San Jose Fire 911 Response Times Getting Worse
April 23--SAN JOSE -- Already heavily fined for consistently showing up late to 911 medical calls, the San Jose Fire Department said Wednesday that its response times for other types of emergencies are also too slow -- and that the problem is getting worse.
Interim fire Chief Ruben Torres says the department for the year ending in June responded on time to about 72 percent of all emergencies -- from structure and vehicle fires to heart attacks and creek rescues. The city's goal is 80 percent.
What's more, from July to March, the on-time response rate dropped to 65 percent.
The figures mean the department is sending out engines with flashing lights and sirens and arriving to the scene late -- taking more than 8 minutes from the initial call -- two to three times each hour, on average.
"We're not satisfied. We want to do better, we strive to do better," said Capt. Cleo Doss. But with the number of calls on the rise and firefighter staff down, "we can only do what we can with what we have." He noted some neighborhoods in the city have one fire station despite being the size of entire nearby cities that have 10 or more stations.
In January, the Fire Department acknowledged it had failed to meet Santa Clara County's response-time targets for medical calls for 14 straight months, even though no other department in the county had missed the mark for even one month. The county pulled $2.1 million in annual funds from San Jose -- the equivalent of the cost to keep one fire station open for a year -- for missing the standards.
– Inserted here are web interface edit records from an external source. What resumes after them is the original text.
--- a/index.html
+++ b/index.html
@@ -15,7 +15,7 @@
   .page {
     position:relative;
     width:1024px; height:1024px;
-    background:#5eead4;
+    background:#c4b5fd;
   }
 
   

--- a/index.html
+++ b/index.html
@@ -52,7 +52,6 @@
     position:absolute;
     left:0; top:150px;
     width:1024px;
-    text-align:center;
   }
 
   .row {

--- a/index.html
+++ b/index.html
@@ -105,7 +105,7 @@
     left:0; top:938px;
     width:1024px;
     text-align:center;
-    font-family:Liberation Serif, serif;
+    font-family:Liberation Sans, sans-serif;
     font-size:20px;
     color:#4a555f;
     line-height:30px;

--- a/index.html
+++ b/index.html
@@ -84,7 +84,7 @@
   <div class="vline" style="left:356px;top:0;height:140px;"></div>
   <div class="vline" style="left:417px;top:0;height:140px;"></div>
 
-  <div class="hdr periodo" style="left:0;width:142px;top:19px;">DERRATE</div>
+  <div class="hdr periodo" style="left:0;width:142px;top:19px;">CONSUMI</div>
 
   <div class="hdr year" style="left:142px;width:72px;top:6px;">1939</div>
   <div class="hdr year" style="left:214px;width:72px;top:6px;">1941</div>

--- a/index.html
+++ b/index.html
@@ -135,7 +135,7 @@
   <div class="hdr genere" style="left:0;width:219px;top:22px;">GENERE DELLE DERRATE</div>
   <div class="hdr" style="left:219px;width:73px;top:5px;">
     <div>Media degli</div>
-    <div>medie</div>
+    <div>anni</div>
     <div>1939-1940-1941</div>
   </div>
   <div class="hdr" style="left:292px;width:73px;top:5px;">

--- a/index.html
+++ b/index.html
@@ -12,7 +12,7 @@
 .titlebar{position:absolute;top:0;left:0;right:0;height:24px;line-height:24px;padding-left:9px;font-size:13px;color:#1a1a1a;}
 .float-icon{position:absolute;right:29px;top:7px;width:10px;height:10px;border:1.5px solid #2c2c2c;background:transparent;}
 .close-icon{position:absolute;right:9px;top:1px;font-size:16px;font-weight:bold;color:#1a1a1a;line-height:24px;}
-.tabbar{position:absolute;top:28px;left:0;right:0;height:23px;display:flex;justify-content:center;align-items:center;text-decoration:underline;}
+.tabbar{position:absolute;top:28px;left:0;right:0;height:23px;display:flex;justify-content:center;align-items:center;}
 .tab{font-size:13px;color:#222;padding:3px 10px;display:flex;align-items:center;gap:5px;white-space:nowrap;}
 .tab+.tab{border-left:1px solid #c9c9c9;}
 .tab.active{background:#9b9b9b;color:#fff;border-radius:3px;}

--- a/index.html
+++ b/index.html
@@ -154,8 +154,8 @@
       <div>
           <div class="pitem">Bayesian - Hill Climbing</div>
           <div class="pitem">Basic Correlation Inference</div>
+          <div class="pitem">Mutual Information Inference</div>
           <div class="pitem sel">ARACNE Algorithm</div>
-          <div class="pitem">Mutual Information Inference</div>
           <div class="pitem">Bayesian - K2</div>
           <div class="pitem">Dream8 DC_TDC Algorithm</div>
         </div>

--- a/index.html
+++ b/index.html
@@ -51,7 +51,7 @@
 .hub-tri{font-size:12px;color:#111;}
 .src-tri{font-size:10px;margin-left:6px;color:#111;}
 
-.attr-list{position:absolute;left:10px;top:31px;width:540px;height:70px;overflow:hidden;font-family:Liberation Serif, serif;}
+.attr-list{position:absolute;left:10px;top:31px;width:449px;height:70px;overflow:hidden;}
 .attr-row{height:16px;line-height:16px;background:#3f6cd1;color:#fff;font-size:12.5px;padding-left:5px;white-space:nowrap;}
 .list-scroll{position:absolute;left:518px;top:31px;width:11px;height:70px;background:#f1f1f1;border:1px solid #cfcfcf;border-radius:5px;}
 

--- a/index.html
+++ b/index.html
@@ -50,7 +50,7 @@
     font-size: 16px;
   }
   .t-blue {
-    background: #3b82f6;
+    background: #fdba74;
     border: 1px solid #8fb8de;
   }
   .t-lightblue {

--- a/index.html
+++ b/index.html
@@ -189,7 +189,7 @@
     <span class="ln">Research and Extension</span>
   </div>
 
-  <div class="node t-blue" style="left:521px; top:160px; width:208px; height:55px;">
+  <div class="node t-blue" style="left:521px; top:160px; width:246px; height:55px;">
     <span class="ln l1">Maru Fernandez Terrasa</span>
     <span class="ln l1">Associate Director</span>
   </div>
The new figures show not just the department's problems responding to 50,000 annual medical 911 calls but also its struggles in getting to all 77,000 emergency incidents throughout the city.
The county and city measure response times differently, so the two sets of figures are not comparable. But in either case, the city missed its targets.
The department's analysis found that dispatch and "turnout" times for crews to get ready and leave the station weren't the problem. Neither was traffic -- the responses actually slowed when there were fewer cars on the road.
It was the travel distance to emergencies that slowed the responses. Crews failed to meet the four-minute travel time goal more than half the time, often because they had to drive across town to fill in for stations that were already busy. In recent years the department dealt with budget cuts by deploying fewer engines, only to see an increase in the number of emergencies it responds to, Torres said.
City officials, who say they do not have the money to pay for more firefighters, say the solution is simple: They should require fewer firefighters to respond on trucks to medical emergencies, like in smaller Silicon Valley cities, instead of San Jose's long-standing standard response of four crew members per engine.
"Obviously we're not meeting our residents' needs," said Councilman Sam Liccardo, one of the council members pushing the staffing change. "They deserve a deployment model that is going to ensure that help will be there when they reasonably expect it to be there."
But firefighters say the solution is more staff and write off the proposed changes as campaign-season gimmicks.
"This report clearly demonstrates that in order to dramatically improve response times, San Jose needs more stations, more engines and more firefighters," said firefighter union President Joel Phelan.
The report lays out its own recommendations for improving response times. Those include better city traffic light technology to allow responding fire engines to avoid red lights; installing a GPS program to ensure firetrucks that are returning from service can be called to close-by emergencies; and simply cracking down on firefighters to move faster.
"It's clear the city is finally engaged in the kind of problem-solving it's going to take to improve these numbers," said county Supervisor Joe Simitian, who first sounded the alarm bells on the poor response times. "Even a modest improvement involves hundreds if not thousands of calls where someone will be on time for that life-or-death call that right now the city is missing."